NPR tried to contact several mining companies including Hobet but was unsuccessful. A spokesman for the National Mining Association told NPR they couldn't comment for this story because of their focus on the investigations into the West Virginia mine explosion.

There was a time the federal government paid black lung benefits. During that time, in 1980, nearly a third of claims were approved. Then, under President Ronald Reagan payment became the responsibility of the companies. There were also restrictions to the guidelines under which a miner could claim black lung benefits. The proportion of black lung benefits approved dropped dramatically. New regulations have once again broadened the official definition of black lung, and have limited the amount of evidence companies can submit. Still, just 14 percent of claims are approved.

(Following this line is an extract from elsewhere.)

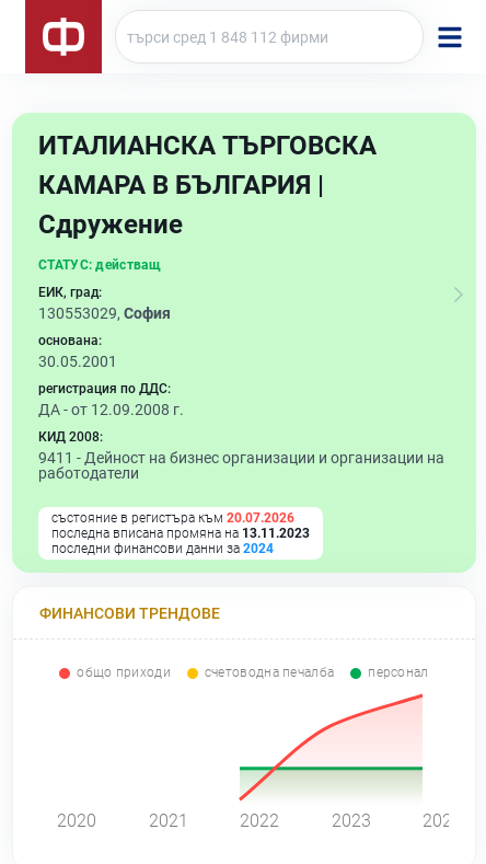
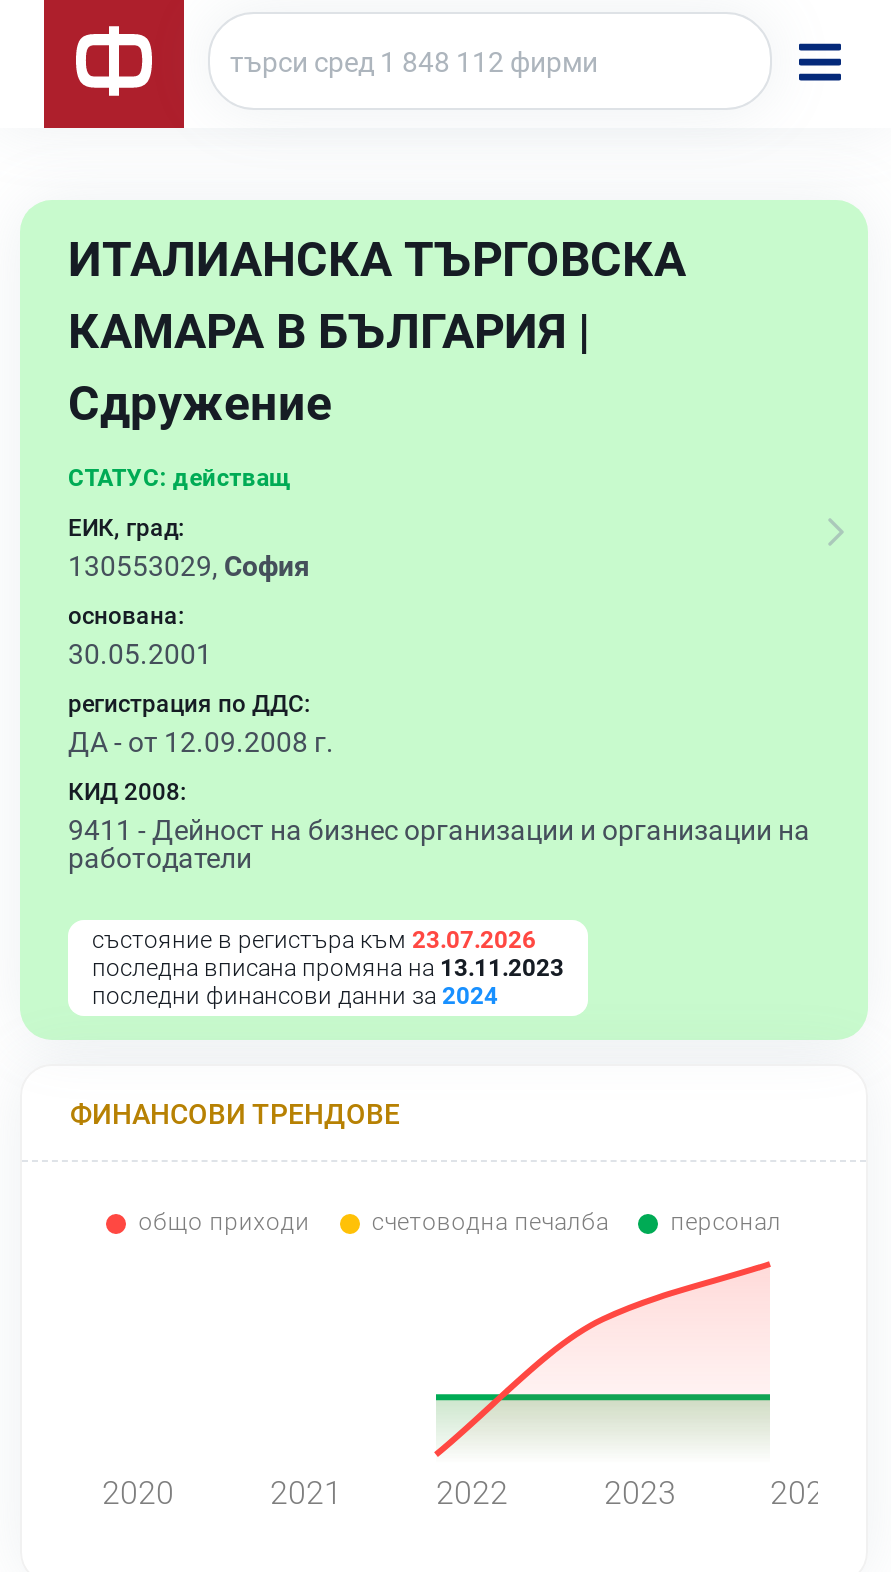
[51,510,294,526] състояние в регистъра към 20.07.2026 -> [92,926,536,954] състояние в регистъра към 23.07.2026

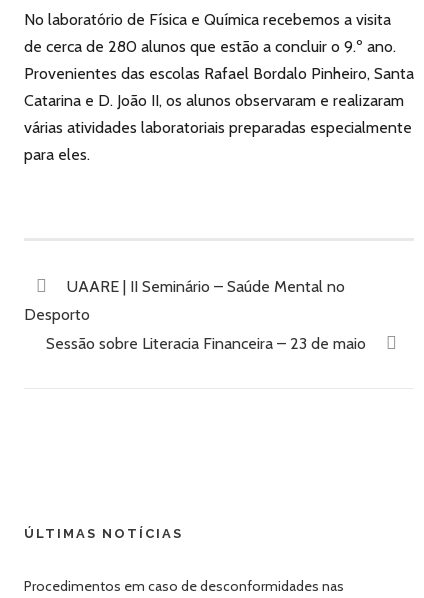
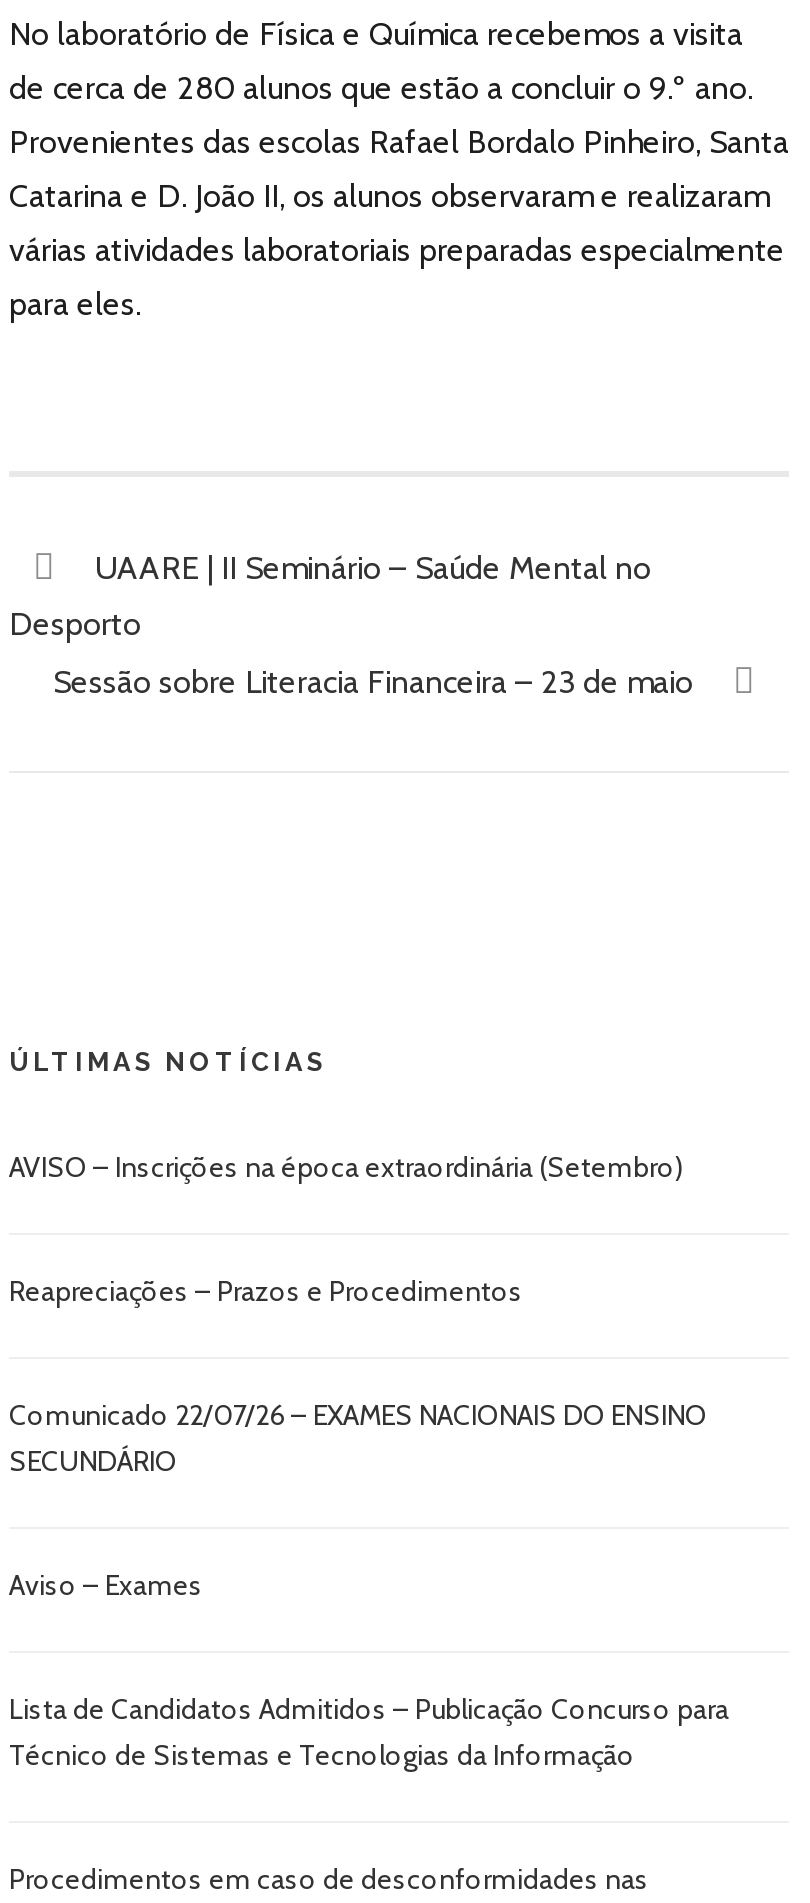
none -> [9,1149,729,1773] AVISO – Inscrições na época extraordinária (Setembro) | Reapreciações – Prazos e Procedimentos | Comunicado 22/07/26 – EXAMES NACIONAIS DO ENSINO | SECUNDÁRIO | Aviso – Exames | Lista de Candidatos Admitidos – Publicação Concurso para | Técnico de Sistemas e Tecnologias da Informação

It's hard to find anyone in the mining industry or the government who will explain why 10,000 miners have died of black lung disease in the past decade, and just about 500 a year are now being approved for black lung benefits. Rasmussen has been seeing miners since he came to West Virginia in the early 1960s and doesn't quite understand it.

"I never get any feedback," he says. "I see people coming back that were denied that shouldn't have been denied."